Today, September 21st, is International Day of Peace. A United Nations Resolution instituted the commemoration in 1981 and the UN proclaimed theme for 2016 is “The Sustainable Developmental Goals: Building Blocks for Peace.” It is easy enough to agree with this statement, but how easy is it to act upon?

Earlier this year, French President François Hollande attempted to initiate peace talks between Palestinian and Israeli parties, hoping to revive the spirit of the Camp David talks of the 1990s. Facilitated by President Clinton, the Camp David talks brought Yasser Arafat, President of the Palestine Liberation Organization, and Ehud Barak, Prime Minister of Israel, together for talks on settling the ‘Palestinian-Israeli conflict’. The talks deteriorated with no tangible outcomes, each side blaming the other, and foreshadowed a legacy of perpetual peace talks continuing to the present. While the actual timeline of the Hollande-sponsored talks indicates they are scheduled at the end of 2016, a year when Prime Minister Benjamin Netanyahu has advocated to deport the families of Palestinian attackers from the West Bank to the Gaza Strip, expectations for these high-level negotiations are understandably low.

It is the idea of the table, a supposedly equal playing field, that is the problem, and not that ‘there is no partner for peace’. Israel maintains a highly developed economy, military and infrastructure and uses this American-subsidized position as a form of control over Palestinians in the West Bank and the Gaza Strip. In this context, the idea that the Palestine Liberation Organization or any organization of Palestinians could meet Israel as an equal partner to discuss possible negotiations lies outside of reality. In a catch-22 the Palestinians are expected to act as a State in order to negotiate the possibility of a Palestinian State, which they are denied at every turn. The narrative of a ‘negotiation to end the conflict’ is a fiction we tell ourselves in America, the number one financial supporter of Israel, to help us sleep well at night. Last week, the Obama administration approved a 10-year deal with Israel that will increase its military aid to $38 billion.

Through this lens of peace talks, regardless of whom they are initiated by, be it Secretary of State John Kerry and Mahmoud Abbas in 2014 or Hollande and Abbas in 2016, we Americans can feel good knowing we always held the intention for peace. As the tried and tested narrative proceeds, it is the Palestinians who have refused to negotiate, characterized by their refusal to accept a “generous offer,” an offer that consisted of semi-control over 16% of historic Palestine. Our intentions are not good enough. This time around we cannot point fingers at the Palestinians. It is Netanyahu, Prime Minister of Israel, who refused Hollande’s call to negotiate on account that direct negotiations should take place between Israel and the Palestinians. A farce if there ever was one, for how can you expect to negotiate equally with your captor? Additionally, Netanyahu has stated that Israel will never accept a peace proposal that includes the pre-1967 War borders, the borders that today constitute the international consensus for the West Bank and Gaza Strip.

In a world of conflict, we have quarantined its solution to a single day, a day of peace.
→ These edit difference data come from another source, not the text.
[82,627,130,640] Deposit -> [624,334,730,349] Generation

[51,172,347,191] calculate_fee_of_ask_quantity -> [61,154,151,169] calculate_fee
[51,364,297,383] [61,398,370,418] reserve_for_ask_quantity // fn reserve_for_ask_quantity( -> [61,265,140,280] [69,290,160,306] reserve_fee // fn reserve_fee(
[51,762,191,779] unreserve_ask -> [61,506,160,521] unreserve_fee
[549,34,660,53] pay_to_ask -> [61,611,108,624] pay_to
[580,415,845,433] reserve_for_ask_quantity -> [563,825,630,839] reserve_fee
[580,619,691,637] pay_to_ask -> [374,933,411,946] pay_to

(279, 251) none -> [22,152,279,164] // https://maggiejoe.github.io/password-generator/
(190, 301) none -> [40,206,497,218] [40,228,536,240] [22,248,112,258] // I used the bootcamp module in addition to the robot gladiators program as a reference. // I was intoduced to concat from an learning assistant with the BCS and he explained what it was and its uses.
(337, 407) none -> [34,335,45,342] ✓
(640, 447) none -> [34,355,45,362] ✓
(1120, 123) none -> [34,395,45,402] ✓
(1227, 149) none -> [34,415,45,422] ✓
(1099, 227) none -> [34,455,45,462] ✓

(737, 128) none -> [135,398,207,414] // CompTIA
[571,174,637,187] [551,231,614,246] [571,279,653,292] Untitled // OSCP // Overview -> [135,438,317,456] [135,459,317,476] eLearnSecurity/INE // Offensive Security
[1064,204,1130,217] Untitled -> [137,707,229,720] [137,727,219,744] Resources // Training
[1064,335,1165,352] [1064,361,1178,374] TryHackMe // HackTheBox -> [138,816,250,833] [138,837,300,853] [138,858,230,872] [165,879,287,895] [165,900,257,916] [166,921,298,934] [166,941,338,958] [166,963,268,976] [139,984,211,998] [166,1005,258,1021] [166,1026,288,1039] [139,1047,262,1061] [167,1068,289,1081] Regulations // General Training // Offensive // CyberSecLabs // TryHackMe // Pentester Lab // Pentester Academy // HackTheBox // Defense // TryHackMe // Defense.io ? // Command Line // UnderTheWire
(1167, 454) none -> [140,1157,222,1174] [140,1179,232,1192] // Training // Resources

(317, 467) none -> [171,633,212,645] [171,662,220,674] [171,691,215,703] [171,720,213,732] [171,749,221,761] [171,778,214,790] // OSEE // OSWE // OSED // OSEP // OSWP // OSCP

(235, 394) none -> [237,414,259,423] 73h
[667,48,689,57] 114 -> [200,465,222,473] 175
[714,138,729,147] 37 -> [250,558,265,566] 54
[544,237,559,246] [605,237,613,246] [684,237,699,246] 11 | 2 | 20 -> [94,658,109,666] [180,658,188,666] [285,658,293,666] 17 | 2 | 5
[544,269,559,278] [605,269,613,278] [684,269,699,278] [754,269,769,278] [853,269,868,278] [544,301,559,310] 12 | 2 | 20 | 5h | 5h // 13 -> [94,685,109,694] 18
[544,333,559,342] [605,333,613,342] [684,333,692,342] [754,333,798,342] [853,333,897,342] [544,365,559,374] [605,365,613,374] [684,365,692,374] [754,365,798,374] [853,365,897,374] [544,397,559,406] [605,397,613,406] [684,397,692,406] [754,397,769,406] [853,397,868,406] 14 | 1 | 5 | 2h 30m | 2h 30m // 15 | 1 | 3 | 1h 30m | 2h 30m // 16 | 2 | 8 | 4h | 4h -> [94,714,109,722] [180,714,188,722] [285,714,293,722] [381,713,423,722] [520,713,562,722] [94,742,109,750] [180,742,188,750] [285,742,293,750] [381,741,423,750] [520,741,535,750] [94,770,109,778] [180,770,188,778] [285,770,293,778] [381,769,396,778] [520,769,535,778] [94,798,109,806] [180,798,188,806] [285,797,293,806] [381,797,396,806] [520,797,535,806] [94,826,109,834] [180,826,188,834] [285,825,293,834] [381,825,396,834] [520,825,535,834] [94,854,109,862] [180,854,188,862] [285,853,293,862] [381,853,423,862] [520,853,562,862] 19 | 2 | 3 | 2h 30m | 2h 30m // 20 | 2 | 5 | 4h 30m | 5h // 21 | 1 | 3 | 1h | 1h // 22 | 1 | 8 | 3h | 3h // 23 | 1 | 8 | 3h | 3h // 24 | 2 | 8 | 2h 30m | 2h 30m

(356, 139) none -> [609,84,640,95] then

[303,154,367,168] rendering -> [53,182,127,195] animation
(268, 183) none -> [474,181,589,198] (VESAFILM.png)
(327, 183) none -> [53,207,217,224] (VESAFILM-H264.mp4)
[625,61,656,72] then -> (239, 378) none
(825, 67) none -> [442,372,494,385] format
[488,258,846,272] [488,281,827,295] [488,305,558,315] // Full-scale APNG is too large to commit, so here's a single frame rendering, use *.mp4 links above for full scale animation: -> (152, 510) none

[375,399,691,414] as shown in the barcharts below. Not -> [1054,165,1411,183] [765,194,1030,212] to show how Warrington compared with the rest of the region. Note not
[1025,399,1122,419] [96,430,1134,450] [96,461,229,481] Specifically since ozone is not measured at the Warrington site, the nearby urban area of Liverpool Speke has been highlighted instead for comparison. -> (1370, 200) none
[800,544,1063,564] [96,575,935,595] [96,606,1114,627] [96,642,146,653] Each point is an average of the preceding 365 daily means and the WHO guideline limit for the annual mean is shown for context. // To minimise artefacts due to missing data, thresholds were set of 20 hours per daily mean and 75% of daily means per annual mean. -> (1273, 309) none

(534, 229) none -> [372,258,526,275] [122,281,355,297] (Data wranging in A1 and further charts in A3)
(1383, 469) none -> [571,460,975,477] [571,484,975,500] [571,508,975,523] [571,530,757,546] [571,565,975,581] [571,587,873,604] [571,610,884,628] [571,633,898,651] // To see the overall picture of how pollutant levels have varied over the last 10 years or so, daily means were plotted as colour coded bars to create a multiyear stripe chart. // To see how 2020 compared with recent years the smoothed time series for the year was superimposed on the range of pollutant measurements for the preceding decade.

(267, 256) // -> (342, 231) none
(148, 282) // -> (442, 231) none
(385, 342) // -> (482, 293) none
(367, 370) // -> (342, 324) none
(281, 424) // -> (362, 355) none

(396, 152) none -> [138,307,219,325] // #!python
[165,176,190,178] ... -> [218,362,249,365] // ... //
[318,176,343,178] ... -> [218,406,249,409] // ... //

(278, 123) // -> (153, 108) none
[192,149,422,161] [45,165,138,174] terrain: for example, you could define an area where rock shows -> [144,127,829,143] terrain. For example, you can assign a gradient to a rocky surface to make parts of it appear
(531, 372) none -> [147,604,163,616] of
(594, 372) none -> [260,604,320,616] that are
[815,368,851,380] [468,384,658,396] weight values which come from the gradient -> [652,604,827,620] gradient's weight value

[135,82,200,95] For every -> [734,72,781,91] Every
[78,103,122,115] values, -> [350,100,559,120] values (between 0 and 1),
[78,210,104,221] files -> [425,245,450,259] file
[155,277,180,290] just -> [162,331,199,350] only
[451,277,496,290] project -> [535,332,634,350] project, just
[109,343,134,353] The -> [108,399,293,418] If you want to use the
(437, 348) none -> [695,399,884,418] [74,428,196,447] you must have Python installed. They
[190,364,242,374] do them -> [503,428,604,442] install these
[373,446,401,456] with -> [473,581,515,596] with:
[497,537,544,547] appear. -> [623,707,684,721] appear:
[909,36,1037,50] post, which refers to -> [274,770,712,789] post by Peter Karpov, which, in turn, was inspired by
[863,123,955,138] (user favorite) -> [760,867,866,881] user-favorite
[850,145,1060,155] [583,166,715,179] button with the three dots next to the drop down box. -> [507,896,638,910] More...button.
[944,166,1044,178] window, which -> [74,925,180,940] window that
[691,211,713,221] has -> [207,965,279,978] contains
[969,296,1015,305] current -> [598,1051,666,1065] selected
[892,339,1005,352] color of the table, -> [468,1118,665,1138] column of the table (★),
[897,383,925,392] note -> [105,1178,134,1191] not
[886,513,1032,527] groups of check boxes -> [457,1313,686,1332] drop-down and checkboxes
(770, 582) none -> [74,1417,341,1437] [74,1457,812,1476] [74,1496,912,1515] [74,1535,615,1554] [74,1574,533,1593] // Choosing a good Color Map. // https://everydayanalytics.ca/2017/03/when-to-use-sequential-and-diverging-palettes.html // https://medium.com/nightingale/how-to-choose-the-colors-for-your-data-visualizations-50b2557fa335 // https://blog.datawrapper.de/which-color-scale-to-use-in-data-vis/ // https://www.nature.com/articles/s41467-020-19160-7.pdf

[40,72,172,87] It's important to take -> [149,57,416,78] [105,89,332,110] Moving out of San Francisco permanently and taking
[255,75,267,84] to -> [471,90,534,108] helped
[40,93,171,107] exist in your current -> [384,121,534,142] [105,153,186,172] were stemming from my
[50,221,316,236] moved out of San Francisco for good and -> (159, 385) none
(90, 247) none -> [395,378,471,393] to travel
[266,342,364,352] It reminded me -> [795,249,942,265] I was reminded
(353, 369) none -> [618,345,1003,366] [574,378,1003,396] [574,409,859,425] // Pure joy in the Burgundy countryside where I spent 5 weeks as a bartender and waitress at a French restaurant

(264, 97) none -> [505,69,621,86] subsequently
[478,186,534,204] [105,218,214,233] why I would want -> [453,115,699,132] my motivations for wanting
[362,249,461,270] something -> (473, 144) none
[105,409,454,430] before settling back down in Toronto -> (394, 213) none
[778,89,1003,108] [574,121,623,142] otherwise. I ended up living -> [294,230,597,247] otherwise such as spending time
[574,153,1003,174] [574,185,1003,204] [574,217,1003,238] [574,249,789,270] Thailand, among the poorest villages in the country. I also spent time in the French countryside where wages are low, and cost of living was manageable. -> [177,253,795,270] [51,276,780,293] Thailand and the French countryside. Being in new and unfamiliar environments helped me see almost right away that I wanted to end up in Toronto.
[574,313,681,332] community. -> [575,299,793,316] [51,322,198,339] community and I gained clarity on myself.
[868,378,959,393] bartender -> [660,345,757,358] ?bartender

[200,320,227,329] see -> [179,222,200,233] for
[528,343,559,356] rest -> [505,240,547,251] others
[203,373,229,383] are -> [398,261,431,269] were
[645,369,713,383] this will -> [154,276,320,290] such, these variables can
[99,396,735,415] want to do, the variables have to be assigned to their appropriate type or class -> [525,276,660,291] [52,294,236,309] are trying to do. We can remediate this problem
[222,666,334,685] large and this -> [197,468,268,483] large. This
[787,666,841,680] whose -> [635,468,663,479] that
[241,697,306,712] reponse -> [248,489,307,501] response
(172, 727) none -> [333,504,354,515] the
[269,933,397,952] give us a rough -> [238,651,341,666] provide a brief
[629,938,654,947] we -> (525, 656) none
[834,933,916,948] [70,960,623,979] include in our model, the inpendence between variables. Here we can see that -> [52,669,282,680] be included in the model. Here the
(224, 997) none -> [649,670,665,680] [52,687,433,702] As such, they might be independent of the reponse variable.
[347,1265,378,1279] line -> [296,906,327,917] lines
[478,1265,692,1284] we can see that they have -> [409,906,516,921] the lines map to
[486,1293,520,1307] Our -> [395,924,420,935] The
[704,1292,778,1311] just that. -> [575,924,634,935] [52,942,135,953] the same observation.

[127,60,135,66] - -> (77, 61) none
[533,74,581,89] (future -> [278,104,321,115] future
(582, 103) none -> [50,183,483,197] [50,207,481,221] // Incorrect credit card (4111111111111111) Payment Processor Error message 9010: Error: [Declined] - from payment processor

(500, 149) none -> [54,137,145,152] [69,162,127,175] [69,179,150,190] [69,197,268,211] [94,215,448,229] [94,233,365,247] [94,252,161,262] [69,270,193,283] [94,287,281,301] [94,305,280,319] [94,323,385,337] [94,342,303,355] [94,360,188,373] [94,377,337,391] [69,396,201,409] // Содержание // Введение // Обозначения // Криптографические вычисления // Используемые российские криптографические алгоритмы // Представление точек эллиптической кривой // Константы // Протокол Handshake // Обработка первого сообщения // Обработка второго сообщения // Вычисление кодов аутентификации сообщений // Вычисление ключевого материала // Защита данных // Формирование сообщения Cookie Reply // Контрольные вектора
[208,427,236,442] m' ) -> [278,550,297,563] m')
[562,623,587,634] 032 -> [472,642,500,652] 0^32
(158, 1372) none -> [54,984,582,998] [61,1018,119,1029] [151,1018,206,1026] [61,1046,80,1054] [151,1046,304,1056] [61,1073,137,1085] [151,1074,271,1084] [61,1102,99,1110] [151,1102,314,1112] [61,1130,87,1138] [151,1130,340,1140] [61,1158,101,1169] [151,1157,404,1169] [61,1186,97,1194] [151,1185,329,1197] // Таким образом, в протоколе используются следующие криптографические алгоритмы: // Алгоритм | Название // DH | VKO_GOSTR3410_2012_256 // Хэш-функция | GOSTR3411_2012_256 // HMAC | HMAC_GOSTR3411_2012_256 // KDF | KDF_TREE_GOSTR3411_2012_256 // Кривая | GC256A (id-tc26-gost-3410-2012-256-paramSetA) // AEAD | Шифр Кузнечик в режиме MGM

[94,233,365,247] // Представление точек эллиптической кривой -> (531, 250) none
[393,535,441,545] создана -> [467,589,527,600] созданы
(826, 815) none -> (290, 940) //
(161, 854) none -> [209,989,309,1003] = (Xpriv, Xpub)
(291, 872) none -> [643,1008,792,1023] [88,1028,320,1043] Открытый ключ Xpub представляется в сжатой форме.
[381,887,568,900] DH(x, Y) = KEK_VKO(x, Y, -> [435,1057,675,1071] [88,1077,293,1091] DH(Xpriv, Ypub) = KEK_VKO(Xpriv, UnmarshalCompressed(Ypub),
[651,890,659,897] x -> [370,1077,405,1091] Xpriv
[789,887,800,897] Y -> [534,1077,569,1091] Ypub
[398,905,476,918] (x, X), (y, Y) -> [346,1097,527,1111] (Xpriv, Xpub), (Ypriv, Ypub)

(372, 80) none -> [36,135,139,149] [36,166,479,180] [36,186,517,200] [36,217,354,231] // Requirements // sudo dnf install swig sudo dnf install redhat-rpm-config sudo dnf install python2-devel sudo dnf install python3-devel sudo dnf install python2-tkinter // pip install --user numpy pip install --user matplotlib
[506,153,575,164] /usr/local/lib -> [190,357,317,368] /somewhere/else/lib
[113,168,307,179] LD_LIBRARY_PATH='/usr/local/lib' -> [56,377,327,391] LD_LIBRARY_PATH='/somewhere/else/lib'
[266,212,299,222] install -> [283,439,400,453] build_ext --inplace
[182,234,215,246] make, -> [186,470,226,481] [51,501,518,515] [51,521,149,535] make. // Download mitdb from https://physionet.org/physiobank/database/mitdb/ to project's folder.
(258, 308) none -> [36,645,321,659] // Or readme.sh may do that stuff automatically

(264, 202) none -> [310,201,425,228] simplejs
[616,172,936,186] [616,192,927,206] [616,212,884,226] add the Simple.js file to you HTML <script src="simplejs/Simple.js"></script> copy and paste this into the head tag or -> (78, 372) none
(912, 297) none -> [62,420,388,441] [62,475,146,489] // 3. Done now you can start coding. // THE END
It is a day where we Americans can reflect on the progress we have made and how much further there is to go. We assign it to a single day so that we don’t have to think about it during the rest of the year. We can go on with our lives, vaguely aware that the livelihoods of entire societies are at stake. As Americans, peace is something we volunteer to achieve in our spare time, but for a Palestinian, peace is the only hope of a future life.

Dakota Rakestraw

Dakota Rakestraw is a senior at The Evergreen State College in Olympia, WA where he is completing his B.A. in International Studies. Dakota is also an Evergreen State College writing tutor and volunteer at The Rachel Corrie Foundation. Dakota was the 2016 recipient of the Rachel Corrie Memorial Scholarship.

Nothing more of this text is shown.